I need to get me some of these.


----------



## svb

azpostal said:


> Awesome review...very talented to get that ash while driving..thanks for the review


Not to mention that it was raining outside too


----------



## MikeGates

Awesome review, i'll have to find some of these. Great ash!


----------



## Paint

Sam you are the review man!!!very nice driving, smoking,reviewing pics!!!Look at the ash on that bad boy!!


----------



## tcampbel

Damn thats a long ash. Nice review. Thanks


----------



## koolhandk

Nice review, I have one sitting in the humi waiting to be fired up.


----------



## big04deuce

Great review! I need to grab some of those!!!


----------



## Redbeard

man thats a rad review from you as usual !!! cant wait to try one...all that ash while driving !! how do you do it heheh!!


----------



## EKGOTSKILLZZ

Great Review


----------



## Peanut

Got these at my B&M.....A Great Smoke!


----------



## Super64

I'd have burnt my cookies. 

Nice review!


----------



## Wingfan13-cl

I have only had one and it had such a tight draw I had to toss it. I liked the flavors so I will have to try one again if I ever see them in any B&M's near me.


----------



## happy1

ctiicda said:


> Great review!!! Does anyone else find these pics concerning? I know alot of people that drop an ash much shorter than that while sitting still much less while driving lol


That was what I was thinking


----------



## Strick

I see they have those at my local...Gonna have to pick up a couple...


----------



## ratpak-cl

just had my first, I must say nice smoke. The construction was and burn was near perfect. Nice mild to medium smoke. Nice creamy smoke and flavor, very smooth. Lots of nice smoke with a pretty good aroma. I could pick up the rum and toffee flavors. Have several others I'm going to let sit for awhile. I paid $4.25ea for mine, very good smoke for the price.


----------



## karmaz00

very nice


----------



## ssuriano

Great review, and cool ash too.


----------



## LkyLindy

Sam ,you're cruizin for crotch burn fo sho

Ps-will try the DW you sent tonight


----------



## Mr. Puro-cl

Thank you for the kind words and review, Mr. Brunt! First of all, I am glad you were not involved in a car accident! Ha ha! Talk about multi-tasking. I am glad you enjoyed the cigar as well as many of you. Check out our blog as I will post this review and give a shout out to CL!

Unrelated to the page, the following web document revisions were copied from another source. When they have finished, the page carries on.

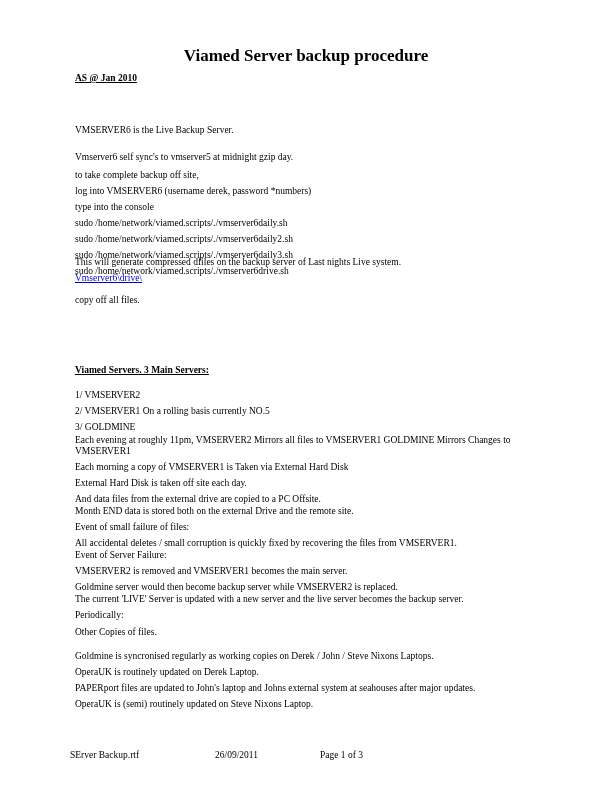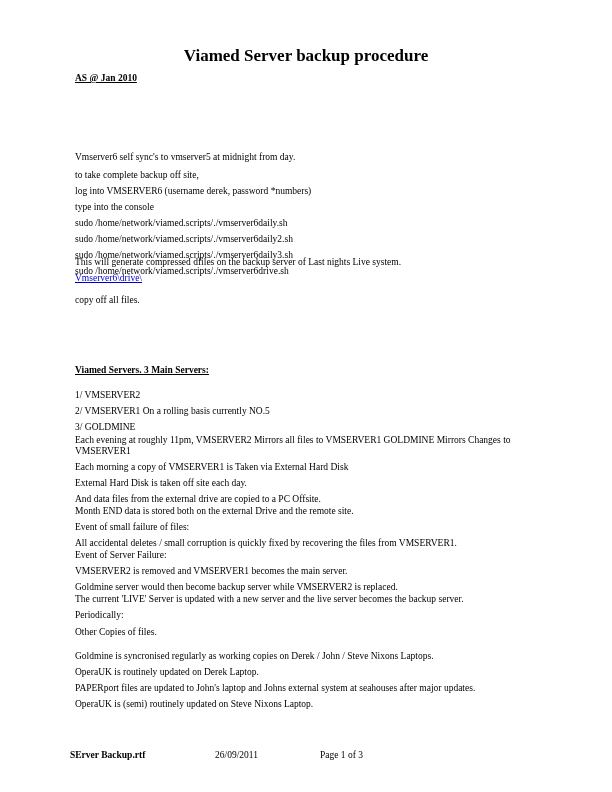"VMSERVER6 is the Live Backup" div.block { html: none -> <div> <p>VMSERVER6 is the Live Backup Server.</p> </div> }
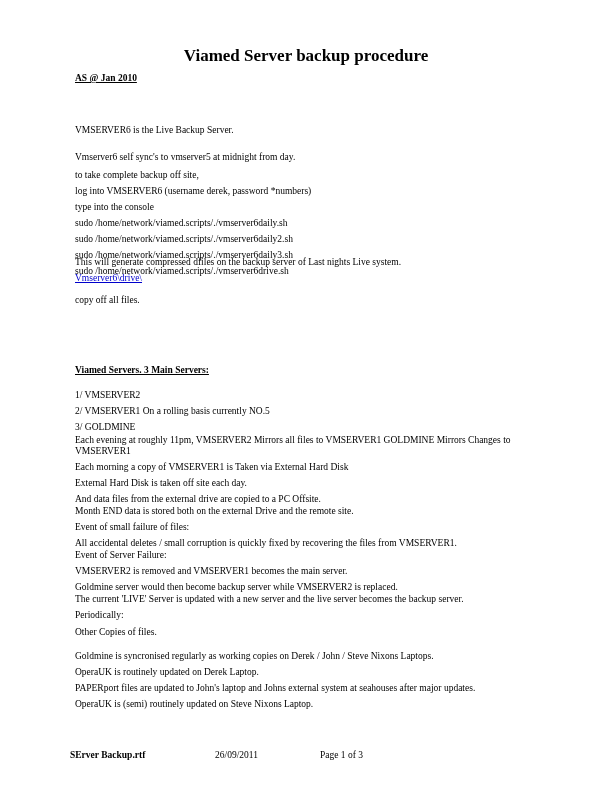"Vmserver6 self sync's to vmserver5" p.line { text: from -> gzip }
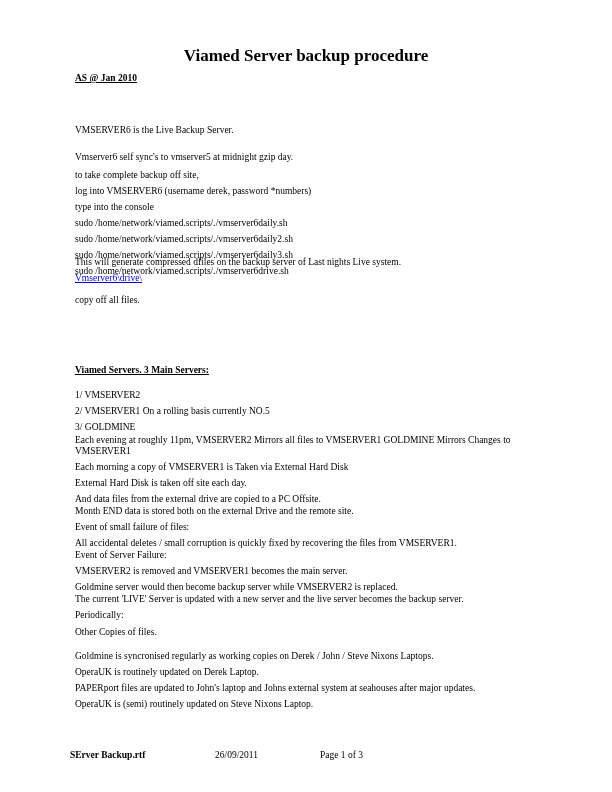"SErver Backup.rtf" .f-filename { font-weight: bold -> none }
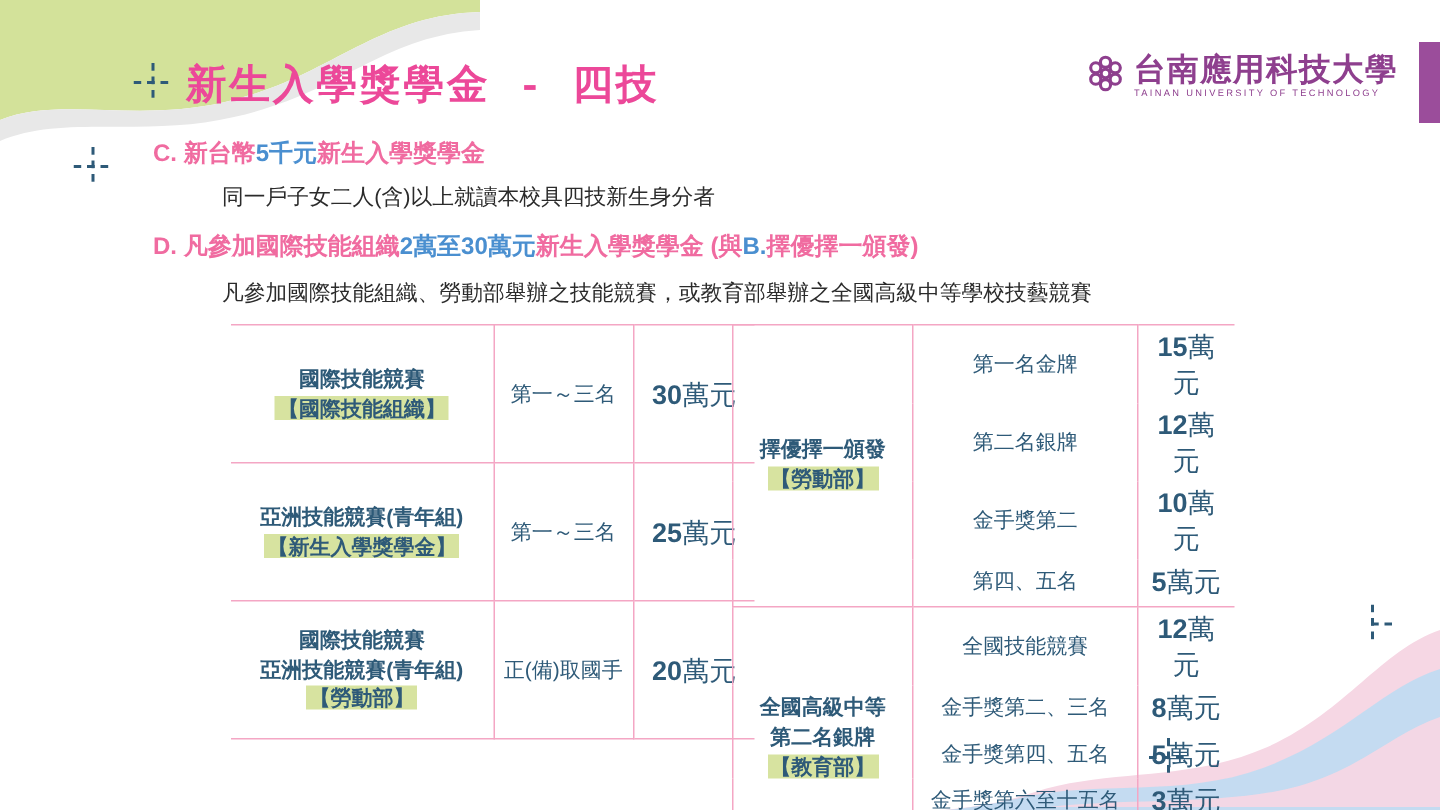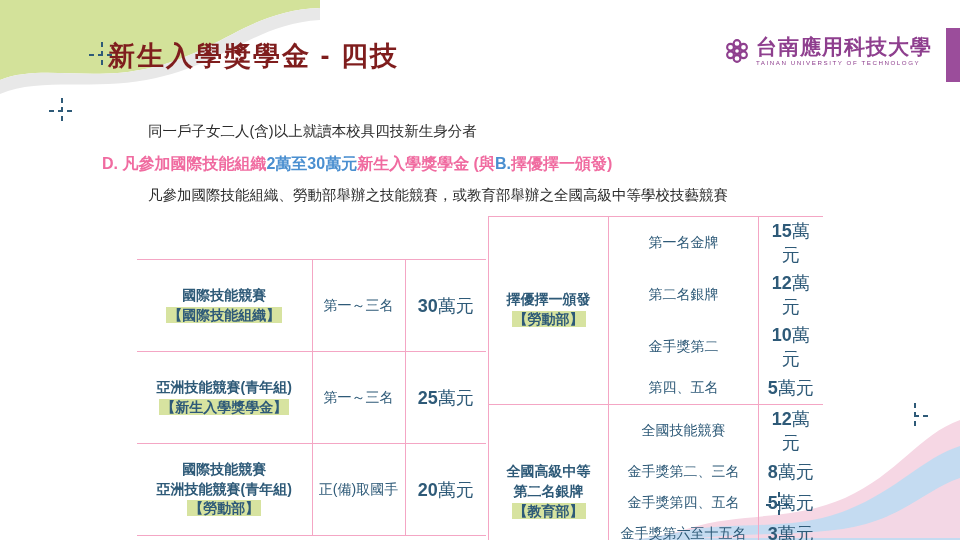"新生入學獎學金 - 四技" #page-title { color: #7f1d1d -> #ec4899; font-family: none -> Liberation Mono, monospace; left: 108px -> 124px }
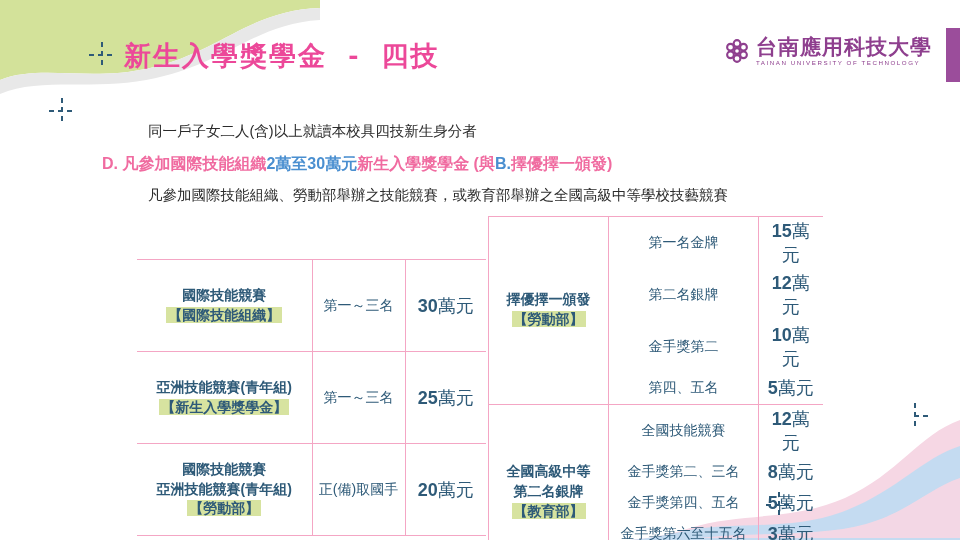"台南應用科技大學" #logo { align-items: center -> flex-start }
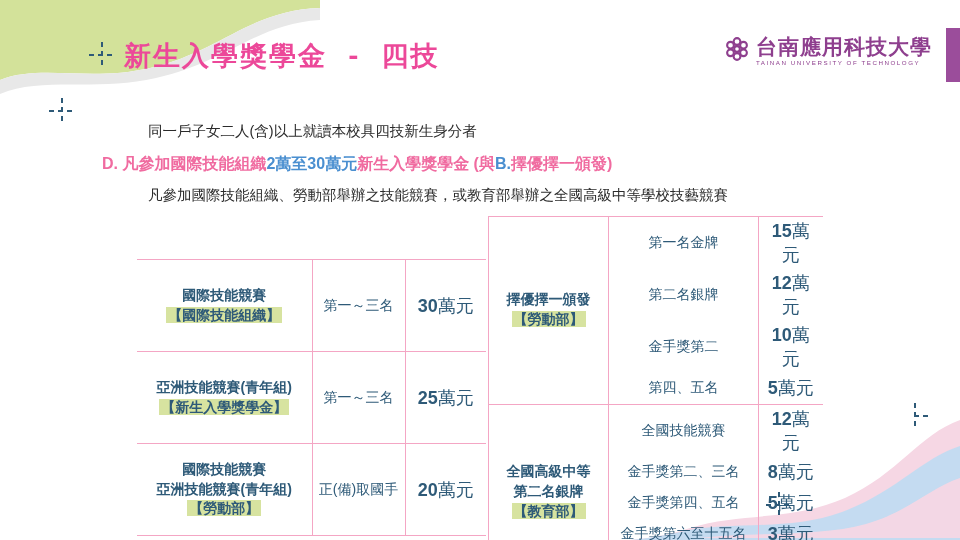"C. 新台幣5千元新生入學獎學金" div.section-head { html: none -> <div> <span>C. </span><span>新台幣</span><span>5千元</span><span>新生入學獎學金</span> </div> }
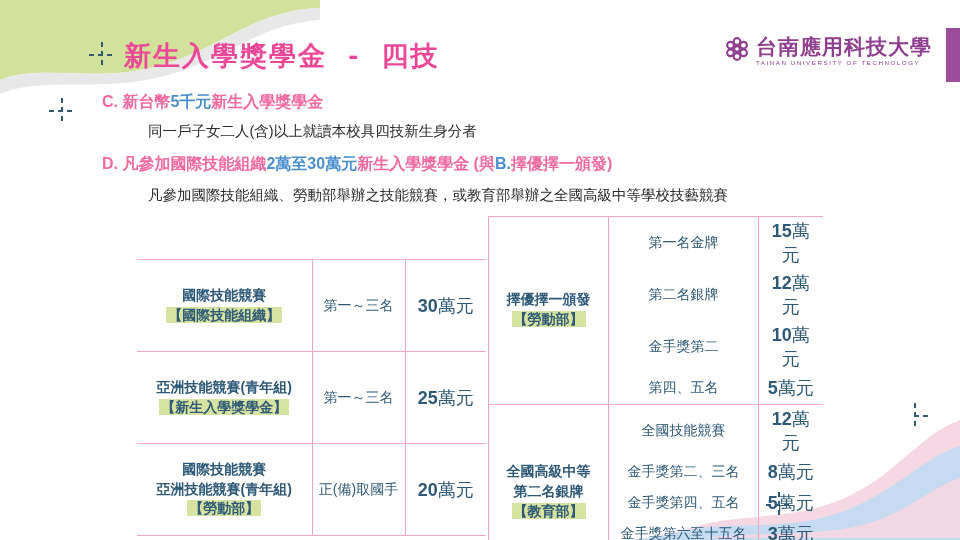"國際技能競賽" #table-left { left: 137px -> 154px; margin-top: 43px -> none }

Adam, I apologize for not responding; I thought I had; but you are welcome anytime to visit us; just give us a heads up before you do!

I am sorry to hear you had a tight one Jon (Wingfan); anytime that happens, take it back to the B&M and they'll replace it. If they don't email us and we'll make good on the cigar. We stand behind our cigars and want you to have a great experience every time!

I hope to see some of you at Cigar Cigar's event next month! Until then I hope when you smoke a DW, that you find the cigar to your satisfaction!

-Luis


----------



## vicegrips.ceo.

ctiicda said:


> Great review!!! Does anyone else find these pics concerning? I know alot of people that drop an ash much shorter than that while sitting still much less while driving lol


that ash is nasty eh?


----------



## vicegrips.ceo.

i can't drive and smoke a cigar to save my life. my car ends up pretty ashy, not to mention my clothes!


----------